P2P and the W3C

See also Peer-to-Peer vs. Client-Server and a related thread on w3t@w3.org.


Peer-to-peer (P2P) technology is destined to play a highly significant role in the near future. Protocols are currently in development that constitute a fundamental reworking of the client-server model upon which the Internet of today has largely been built. This document outlines some of the more interesting features and technologies of P2P networks, and considers their relevance to the W3C. In particular, it shows how some of the problems commonly encountered on the Web are resolved in a a well-designed peer-based network.

URI Persistence

One of the biggest problems with the Web, and a problem that the W3C has struggled to address, is that of URI persistence. We've even promoted a maxim to get the point across: "Cool URIs don't break". But despite our efforts, it is unlikely that we will ever win this battle. Even if we manage to convince the world to standardize on redirects and date spaces, we will never be able to prevent businesses from shutting down, organizations from running out of money, or people from dying. As long as a client-server model serves as the Web's foundation, URIs are going to break.

On a well-designed P2P network, however, links effectively never break. Since content is duplicated as it is requested, it remains on the network for as long as people continue to be interested in it. Less popular files may take longer to retrieve (more nodes must be queried before the file is found), but as long as even one individual periodically requests a given resource, it will always be available to the rest of the network. A given resource may ultimately be lost due to lack of requests (given finite disk space, some means of garbage collection must exist), but in practice this should not happen until interest in the resource has long since passed.

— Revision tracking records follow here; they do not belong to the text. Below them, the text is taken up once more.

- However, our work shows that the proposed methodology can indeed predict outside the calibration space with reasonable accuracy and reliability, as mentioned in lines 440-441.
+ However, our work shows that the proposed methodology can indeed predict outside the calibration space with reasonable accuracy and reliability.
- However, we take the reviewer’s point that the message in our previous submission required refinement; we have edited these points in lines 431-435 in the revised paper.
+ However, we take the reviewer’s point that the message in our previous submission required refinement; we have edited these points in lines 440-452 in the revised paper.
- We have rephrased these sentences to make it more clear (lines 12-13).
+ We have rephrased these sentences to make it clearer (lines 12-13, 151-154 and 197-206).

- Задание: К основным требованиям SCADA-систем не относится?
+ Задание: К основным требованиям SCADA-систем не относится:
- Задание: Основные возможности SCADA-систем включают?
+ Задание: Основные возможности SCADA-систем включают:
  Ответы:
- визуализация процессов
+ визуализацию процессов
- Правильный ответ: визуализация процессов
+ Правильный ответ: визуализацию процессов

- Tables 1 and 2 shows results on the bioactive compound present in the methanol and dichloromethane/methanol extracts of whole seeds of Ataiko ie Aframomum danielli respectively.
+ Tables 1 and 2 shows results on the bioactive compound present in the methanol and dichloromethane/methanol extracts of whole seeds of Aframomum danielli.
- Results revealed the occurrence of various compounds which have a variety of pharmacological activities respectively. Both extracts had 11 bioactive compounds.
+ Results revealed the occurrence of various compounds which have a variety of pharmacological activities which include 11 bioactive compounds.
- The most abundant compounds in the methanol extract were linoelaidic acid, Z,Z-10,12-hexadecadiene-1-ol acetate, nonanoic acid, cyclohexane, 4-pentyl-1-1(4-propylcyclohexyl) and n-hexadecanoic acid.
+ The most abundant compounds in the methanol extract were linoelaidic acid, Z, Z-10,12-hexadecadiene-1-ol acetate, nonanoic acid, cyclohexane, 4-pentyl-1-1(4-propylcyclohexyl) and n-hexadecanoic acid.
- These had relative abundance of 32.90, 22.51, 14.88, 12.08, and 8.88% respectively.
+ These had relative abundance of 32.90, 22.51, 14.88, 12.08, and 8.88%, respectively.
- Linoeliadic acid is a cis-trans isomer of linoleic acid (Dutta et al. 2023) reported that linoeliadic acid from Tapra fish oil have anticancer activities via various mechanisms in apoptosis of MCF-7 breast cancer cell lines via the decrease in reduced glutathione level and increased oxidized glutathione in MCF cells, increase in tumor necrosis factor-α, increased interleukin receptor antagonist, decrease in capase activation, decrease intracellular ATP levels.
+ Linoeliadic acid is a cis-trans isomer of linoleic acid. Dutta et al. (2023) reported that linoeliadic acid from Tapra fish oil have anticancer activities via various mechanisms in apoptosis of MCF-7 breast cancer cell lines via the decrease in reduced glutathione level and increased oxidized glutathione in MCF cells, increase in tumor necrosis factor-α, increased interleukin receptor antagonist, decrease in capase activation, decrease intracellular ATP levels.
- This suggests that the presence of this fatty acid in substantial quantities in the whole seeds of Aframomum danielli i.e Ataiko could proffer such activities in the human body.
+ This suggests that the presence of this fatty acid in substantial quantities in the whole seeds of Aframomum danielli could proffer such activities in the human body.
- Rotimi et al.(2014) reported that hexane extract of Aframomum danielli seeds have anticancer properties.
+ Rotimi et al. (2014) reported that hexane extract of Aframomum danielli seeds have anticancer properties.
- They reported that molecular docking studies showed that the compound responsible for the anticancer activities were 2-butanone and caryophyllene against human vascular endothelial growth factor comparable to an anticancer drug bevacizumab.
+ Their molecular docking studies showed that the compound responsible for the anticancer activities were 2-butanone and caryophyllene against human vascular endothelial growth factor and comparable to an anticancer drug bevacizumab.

Hash Keys and Content Integrity

Content Hash Keys (CHKs) are remotely similar to Date Spaces, a somewhat arbitrary URI naming convention used to promote URI persistence. Unlike date space, however, hash keys are not arbitrary at all; they are statistically unique character strings generated from the content of the resource in question. Files inserted into the P2P network with names that correspond to a hash of their content ensure content persistence as well as URI persistence. If the content of a file changes it will no longer have the same name, thus existing URIs will continue to refer to the original file instead of the modified one. This solves another problem commonly encountered on the web, where the contents of a URI change unpredictably, sometimes to the detriment of those making the request. (Incidentally, content hashing is essential on a network where data may pass through many hands before reaching its final destination. If there were no way to verify data integrity, the network would quickly find itself at the mercy of malicious nodes and unreliable connections.)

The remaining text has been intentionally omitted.